# Task prompt
The word to look for is "hidden". Report every line of the entries below that has it.
BEGIN Material for this task
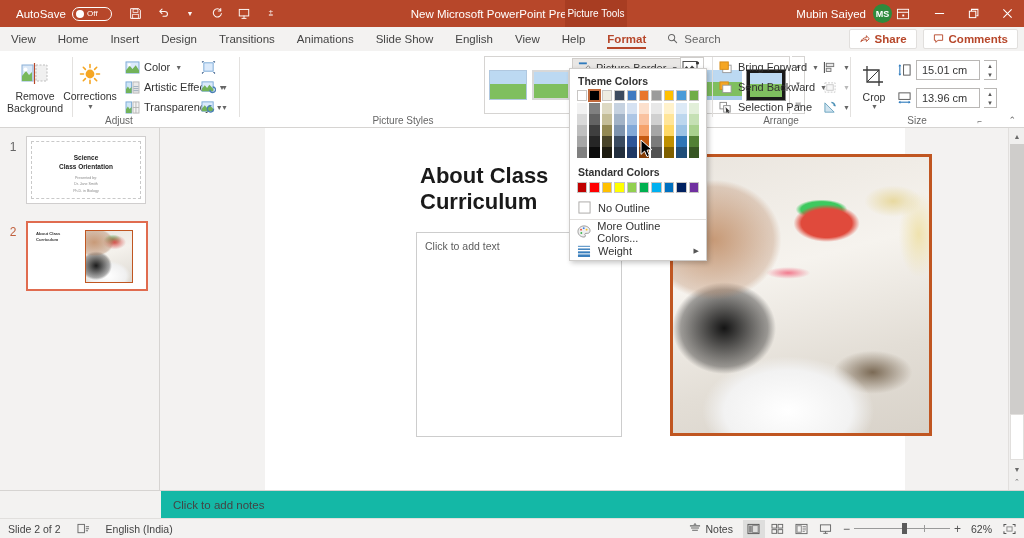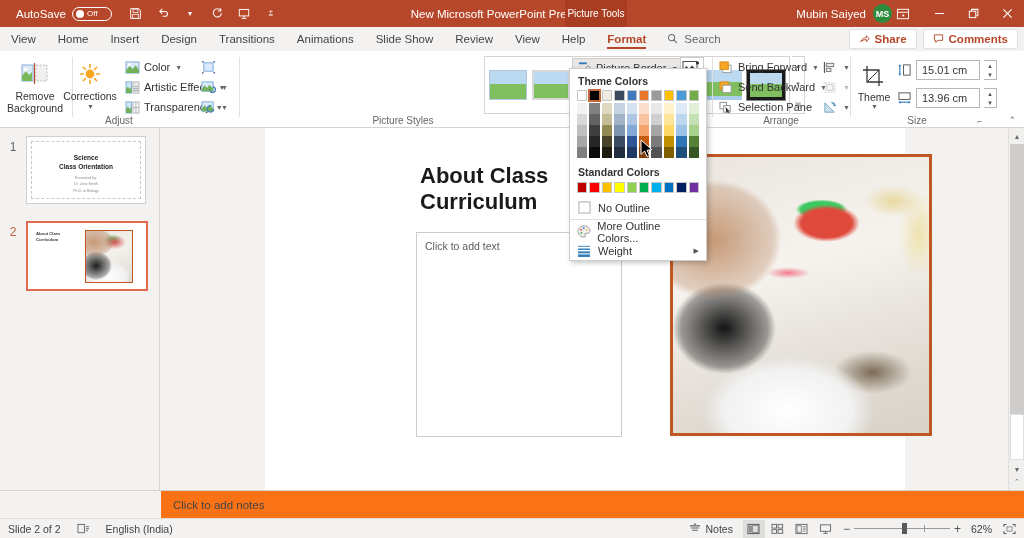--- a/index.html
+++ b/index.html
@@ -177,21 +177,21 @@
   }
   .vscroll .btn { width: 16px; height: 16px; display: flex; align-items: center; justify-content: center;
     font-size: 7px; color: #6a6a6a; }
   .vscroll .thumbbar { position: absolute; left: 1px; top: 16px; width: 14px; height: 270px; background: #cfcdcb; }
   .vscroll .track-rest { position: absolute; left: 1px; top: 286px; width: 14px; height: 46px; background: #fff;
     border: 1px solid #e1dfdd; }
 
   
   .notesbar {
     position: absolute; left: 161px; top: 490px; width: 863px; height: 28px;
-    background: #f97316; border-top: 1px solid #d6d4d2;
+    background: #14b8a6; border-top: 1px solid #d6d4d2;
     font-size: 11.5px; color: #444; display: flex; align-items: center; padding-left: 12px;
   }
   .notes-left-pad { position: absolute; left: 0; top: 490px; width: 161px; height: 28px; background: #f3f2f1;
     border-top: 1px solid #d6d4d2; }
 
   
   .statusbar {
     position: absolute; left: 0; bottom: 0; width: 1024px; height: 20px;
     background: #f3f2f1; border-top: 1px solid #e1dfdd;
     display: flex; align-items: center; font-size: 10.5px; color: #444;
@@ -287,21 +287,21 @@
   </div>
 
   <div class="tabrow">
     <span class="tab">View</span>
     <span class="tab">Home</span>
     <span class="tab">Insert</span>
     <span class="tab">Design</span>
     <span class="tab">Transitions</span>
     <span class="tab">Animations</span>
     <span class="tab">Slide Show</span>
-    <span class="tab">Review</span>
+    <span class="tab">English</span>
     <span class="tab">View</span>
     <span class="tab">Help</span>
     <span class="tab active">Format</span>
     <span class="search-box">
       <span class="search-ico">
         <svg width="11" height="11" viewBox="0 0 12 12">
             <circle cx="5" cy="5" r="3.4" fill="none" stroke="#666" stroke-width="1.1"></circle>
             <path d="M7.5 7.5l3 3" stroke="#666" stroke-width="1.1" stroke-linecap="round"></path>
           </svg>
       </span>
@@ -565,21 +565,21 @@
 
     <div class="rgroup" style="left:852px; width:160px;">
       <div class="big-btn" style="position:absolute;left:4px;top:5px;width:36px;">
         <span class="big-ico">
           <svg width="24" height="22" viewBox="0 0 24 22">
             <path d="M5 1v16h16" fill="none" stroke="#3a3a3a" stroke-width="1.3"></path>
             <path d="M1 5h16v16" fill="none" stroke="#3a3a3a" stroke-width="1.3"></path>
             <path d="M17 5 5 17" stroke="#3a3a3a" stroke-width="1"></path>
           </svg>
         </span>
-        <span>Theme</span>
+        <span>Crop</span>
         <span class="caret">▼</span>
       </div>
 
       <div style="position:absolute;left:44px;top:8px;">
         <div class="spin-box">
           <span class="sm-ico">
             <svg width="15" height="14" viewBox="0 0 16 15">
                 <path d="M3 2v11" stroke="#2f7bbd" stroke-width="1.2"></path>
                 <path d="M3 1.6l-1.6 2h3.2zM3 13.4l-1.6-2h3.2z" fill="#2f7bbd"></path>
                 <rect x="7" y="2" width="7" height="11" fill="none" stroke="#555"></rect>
END Material for this task
BEGIN Material for this task
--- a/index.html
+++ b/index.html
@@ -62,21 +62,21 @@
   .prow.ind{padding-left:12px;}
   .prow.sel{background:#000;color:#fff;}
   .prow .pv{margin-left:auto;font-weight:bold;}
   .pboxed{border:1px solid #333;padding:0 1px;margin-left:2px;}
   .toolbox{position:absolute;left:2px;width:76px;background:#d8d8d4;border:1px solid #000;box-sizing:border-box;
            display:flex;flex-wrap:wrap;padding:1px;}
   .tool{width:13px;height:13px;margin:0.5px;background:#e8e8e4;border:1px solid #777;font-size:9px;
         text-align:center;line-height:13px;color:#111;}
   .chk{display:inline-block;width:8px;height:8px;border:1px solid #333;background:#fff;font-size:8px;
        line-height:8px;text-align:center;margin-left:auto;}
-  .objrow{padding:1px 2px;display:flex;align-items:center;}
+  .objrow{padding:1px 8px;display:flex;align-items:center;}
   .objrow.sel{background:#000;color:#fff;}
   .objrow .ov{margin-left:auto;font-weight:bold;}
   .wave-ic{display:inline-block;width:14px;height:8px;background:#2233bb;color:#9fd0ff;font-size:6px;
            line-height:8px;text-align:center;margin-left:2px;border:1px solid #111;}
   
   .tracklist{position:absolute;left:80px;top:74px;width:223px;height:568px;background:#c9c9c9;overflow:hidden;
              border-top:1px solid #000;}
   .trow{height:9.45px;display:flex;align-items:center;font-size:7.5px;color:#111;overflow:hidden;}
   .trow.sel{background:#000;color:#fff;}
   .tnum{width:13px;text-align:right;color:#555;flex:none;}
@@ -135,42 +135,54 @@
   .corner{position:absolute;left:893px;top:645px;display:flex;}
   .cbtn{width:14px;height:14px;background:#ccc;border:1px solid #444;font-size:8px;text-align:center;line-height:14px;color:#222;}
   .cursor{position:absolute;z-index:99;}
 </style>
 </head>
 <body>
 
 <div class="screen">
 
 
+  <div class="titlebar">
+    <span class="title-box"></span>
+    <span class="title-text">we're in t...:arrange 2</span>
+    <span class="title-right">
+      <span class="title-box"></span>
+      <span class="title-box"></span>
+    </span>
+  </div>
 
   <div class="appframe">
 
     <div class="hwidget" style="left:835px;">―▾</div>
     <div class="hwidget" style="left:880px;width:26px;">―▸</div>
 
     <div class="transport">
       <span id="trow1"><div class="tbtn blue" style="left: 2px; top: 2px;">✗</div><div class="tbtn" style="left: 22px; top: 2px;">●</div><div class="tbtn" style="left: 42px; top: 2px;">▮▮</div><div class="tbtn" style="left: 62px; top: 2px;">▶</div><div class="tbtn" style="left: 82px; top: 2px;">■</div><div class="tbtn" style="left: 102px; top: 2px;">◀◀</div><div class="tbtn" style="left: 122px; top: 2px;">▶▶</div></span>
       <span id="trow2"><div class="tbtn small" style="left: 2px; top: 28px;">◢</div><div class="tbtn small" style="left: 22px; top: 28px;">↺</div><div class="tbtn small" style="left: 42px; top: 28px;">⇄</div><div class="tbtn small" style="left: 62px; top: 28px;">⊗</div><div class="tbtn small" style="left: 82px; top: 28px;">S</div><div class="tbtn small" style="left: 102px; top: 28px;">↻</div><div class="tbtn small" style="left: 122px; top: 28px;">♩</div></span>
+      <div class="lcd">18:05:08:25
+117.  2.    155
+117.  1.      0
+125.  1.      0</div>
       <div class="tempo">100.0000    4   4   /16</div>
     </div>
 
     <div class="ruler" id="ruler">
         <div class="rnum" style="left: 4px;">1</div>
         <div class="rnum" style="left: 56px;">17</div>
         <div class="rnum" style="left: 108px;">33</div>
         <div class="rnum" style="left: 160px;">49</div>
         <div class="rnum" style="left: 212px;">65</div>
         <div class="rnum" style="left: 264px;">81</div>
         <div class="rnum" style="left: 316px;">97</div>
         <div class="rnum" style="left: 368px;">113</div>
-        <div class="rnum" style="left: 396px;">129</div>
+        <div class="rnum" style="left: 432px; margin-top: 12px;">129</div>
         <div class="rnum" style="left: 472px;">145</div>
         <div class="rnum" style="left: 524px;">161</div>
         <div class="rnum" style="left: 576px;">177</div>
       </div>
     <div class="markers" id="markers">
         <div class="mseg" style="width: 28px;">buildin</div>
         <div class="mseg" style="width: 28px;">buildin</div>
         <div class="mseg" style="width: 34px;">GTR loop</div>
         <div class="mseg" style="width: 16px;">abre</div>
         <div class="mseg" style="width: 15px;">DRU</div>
END Material for this task
BEGIN Material for this task
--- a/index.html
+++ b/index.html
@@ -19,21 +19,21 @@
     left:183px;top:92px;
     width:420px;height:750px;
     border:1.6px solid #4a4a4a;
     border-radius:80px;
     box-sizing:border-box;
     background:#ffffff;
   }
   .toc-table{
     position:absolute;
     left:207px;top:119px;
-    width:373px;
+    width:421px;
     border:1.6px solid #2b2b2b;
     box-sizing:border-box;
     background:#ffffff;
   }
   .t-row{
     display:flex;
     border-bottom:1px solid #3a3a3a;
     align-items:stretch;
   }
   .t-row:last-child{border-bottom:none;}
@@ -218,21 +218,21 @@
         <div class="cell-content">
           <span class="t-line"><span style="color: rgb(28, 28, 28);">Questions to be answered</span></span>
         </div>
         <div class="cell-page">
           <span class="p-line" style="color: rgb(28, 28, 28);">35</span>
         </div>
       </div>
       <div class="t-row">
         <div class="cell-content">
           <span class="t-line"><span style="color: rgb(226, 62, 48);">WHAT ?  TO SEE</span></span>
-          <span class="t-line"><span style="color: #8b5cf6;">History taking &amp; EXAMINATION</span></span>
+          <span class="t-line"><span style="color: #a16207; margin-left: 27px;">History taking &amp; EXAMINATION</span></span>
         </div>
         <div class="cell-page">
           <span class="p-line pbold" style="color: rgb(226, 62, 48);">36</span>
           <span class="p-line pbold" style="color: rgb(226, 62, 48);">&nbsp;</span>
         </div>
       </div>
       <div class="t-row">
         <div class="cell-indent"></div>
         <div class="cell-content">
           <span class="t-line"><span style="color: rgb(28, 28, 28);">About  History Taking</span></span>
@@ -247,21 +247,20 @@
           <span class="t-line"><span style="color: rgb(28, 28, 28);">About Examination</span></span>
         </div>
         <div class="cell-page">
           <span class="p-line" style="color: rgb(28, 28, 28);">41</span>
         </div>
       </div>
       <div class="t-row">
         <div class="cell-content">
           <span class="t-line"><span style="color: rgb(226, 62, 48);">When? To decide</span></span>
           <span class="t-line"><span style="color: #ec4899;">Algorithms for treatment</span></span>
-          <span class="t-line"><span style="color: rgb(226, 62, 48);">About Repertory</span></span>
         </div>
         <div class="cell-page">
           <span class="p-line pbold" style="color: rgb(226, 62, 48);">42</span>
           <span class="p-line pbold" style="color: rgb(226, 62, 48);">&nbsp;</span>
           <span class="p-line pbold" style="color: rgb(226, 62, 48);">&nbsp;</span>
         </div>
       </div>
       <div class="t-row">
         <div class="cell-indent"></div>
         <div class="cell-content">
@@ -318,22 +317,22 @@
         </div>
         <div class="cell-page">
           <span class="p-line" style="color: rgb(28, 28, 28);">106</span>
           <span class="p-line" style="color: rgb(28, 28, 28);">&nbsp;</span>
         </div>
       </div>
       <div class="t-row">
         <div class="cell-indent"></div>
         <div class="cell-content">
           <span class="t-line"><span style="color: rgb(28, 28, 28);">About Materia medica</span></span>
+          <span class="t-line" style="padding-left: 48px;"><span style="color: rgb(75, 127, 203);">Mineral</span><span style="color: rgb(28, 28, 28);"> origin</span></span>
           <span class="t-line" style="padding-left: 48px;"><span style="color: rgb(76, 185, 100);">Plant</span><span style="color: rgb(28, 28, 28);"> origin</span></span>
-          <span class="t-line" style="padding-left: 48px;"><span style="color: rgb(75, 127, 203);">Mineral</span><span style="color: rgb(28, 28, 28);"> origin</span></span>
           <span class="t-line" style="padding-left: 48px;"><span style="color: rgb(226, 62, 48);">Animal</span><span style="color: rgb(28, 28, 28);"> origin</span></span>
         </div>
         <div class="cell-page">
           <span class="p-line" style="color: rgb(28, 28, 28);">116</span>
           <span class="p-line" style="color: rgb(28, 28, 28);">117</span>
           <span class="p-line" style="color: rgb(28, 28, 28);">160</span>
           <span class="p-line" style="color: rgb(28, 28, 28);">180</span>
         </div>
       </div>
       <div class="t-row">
END Material for this task
# Answer box
   .tracklist{position:absolute;left:80px;top:74px;width:223px;height:568px;background:#c9c9c9;overflow:hidden;
   .trow{height:9.45px;display:flex;align-items:center;font-size:7.5px;color:#111;overflow:hidden;}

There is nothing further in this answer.